Sebuah dikotomi...
   Perkembangan tradisi berpikir rasional dan antroposentristik mulai berkembang pesat pada abad ke-16 yang kerap kita sebut sebagai "abad pencerahan", paradigma "manusia adalah pusat" adalah premis sentral yang mendasari corak kebudayaan renaisans dalam aspek keilmuan, kesenian, dan lain sebagainya. Gerakan "De-Tuhan-isasi" pada masa renaisans adalah suatu reaksi atas cengkraman otoritas gereja selama berabad-abad lamanya mendominasi kehidupan di Eropa, dimana teologi menjadi ukuran mutlak bagi legal atau tidaknya suatu hal, sampai ke dalam aspek pemikiran. Filsafat sebagai "alat" difokuskan untuk mendukung nilai-nilai teologis, ini tercermin ketika pemikiran Plato dan Aristoteles digunakan oleh para teolog sekaligus filosof era skolastisisme sebagai basis argumentasi atas keimanan, seperti Agustinus yang terpengaruh oleh konsep idealisme Plato (Platonis-Augustinus) dan Thomas Aquinas yang dipengaruhi oleh Aristoteles (Aristotelian-Thomis).
  Gerakan "pembebasan dari Tuhan" yang bercorak renaisans ini acapkali dijadikan asas keyakinan bahwa akal dan agama adalah dua hal yang pasti kontradiktif, seolah-olah semua agama tanpa pengecualian adalah musuh dari akal sehat, jikalau engkau mau berakal sehat, tinggalkanlah agama! Jika engkau beragama, maka mesti tidak sehatlah akal engkau. Akan tetapi apakah proposisi tersebut sah secara empiris? Atau jangan-jangan proposisi tersebut hanyalah suatu manifestasi kesesatan berpikir yang reduksionis dan buta historis? Akan tetapi sebelum menjawab pertanyaan tersebut, mari kita periksa terlebih dahulu perspektif dua teolog paling berpengaruh pada masanya (bahkan hingga sekarang) yakni Thomas Aquinas dan Al-Ghazali.
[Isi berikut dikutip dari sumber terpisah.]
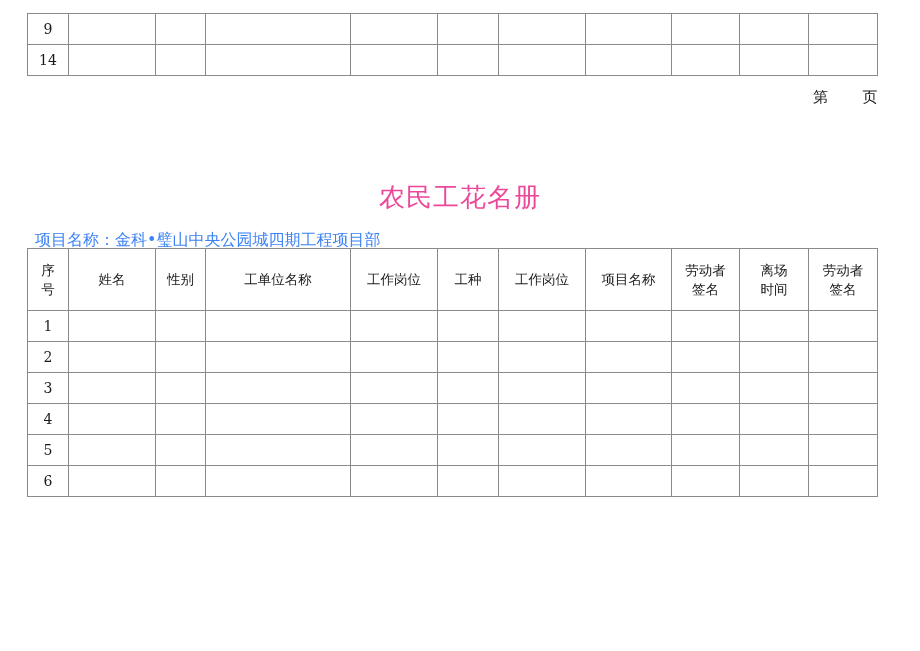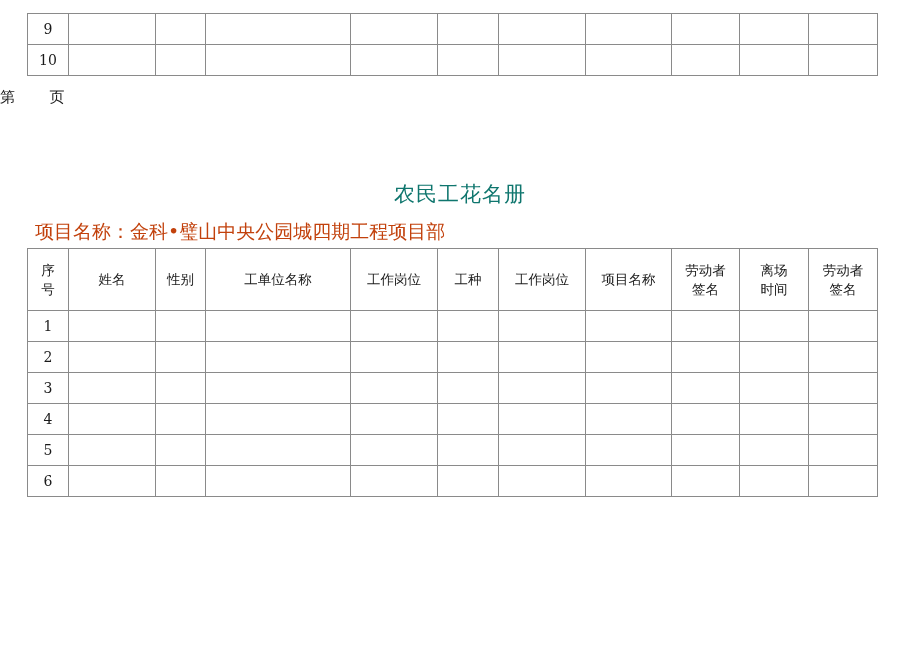"10" td.seq { text: 10 -> 14 }
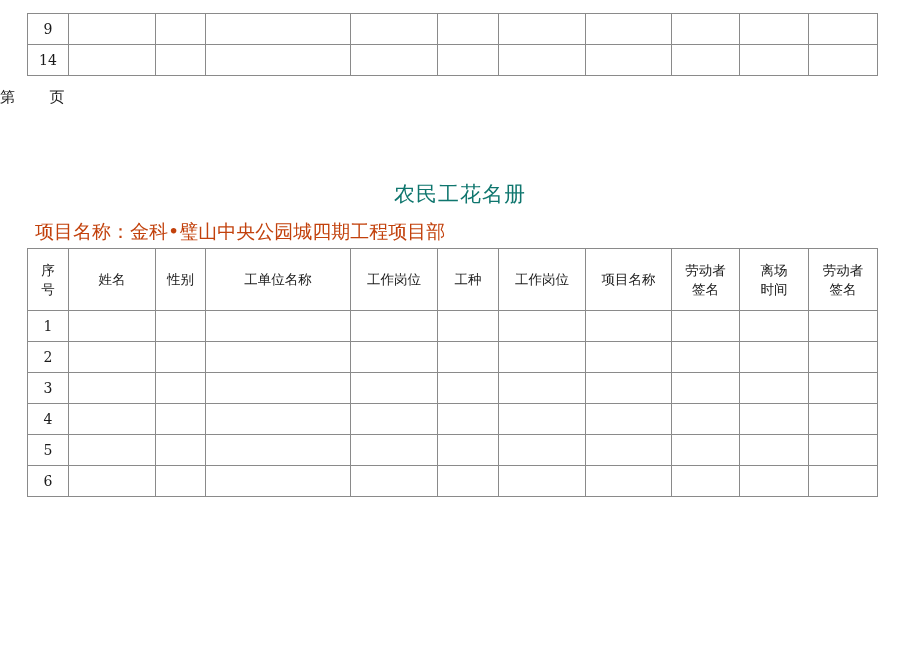"第 页" .page-number { text-align: none -> right }
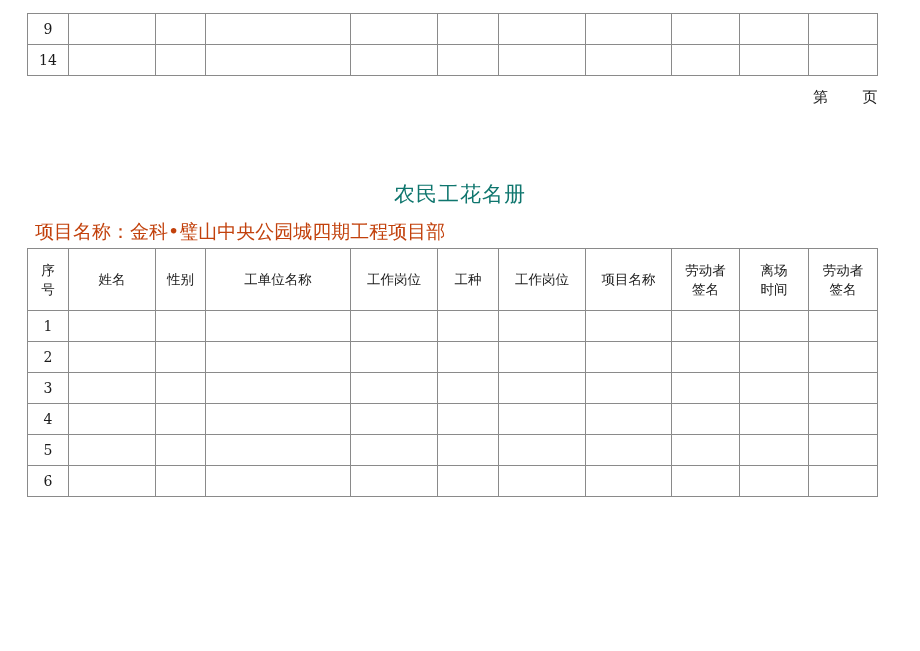"农民工花名册" .doc-title { color: #0f766e -> #ec4899; font-size: 21px -> 26px }
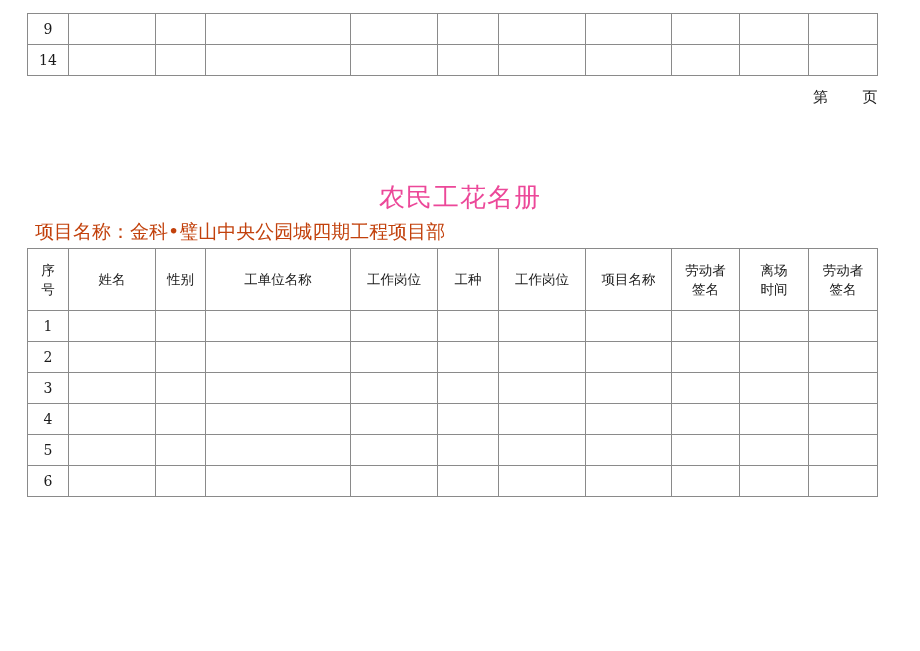"项目名称：金科•璧山中央公园城四期工程项目部" .meta-row { color: #c2410c -> #3b82f6; font-size: 19px -> 16px; top: 219px -> 230px }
Filsafat dan agama menurut Thomas Aquinas dan Al-Ghazali
  Membicarakan topik ini, ada baiknya jikalau kita terlebih dahulu meninjau pendapat dua teolog besar terkait relasi filsafat yang menekankan pada rasionalitas dengan agama yang menekankan pada keimanan. Thomas Aquinas adalah seorang teolog katolik dan imam gereja yang memberikan pengaruh sangat besar dalam tradisi skolastisisme, Aquinas mencoba menyintesiskan filsafat Aristoteles dengan teologi kristen. Aquinas meyakini bahwa filsafat tidaklah perlu dipertentangkan dengan nilai-nilai teologis kristen, dia meyakini bahwa disamping meyakini Tuhan dengan pendekatan kewahyuan, akal pikiran juga mampu membawa kita pada kebenaran akan adanya Tuhan, melalui akal, kita dapat memahami bahwa segala sesuatu yang "mengalir" di dunia ini mestilah berasal dari suatu entitas yang disebut sebagai sebab utama/kausa prima/Al-Muharrik. Akan tetapi, penjelasan akal tiada mampu menjelaskan siapakah dan bagaimanakah sifat sebab utama itu. Menurut Aquinas, disinilah peran wahyu untuk menjelaskan siapakah dan bagaimanakah sifat sebab utama itu, maka kebenaran aqliyah yang didapatkan melalui kontemplasi filosofis atas alam semesta bersifat saling memenuhi satu sama lain dengan kebenaran yang ada di kitab suci, inilah yang dimaksudkan sebagai "teologi alami" dan "teologi iman" yang saling memenuhi.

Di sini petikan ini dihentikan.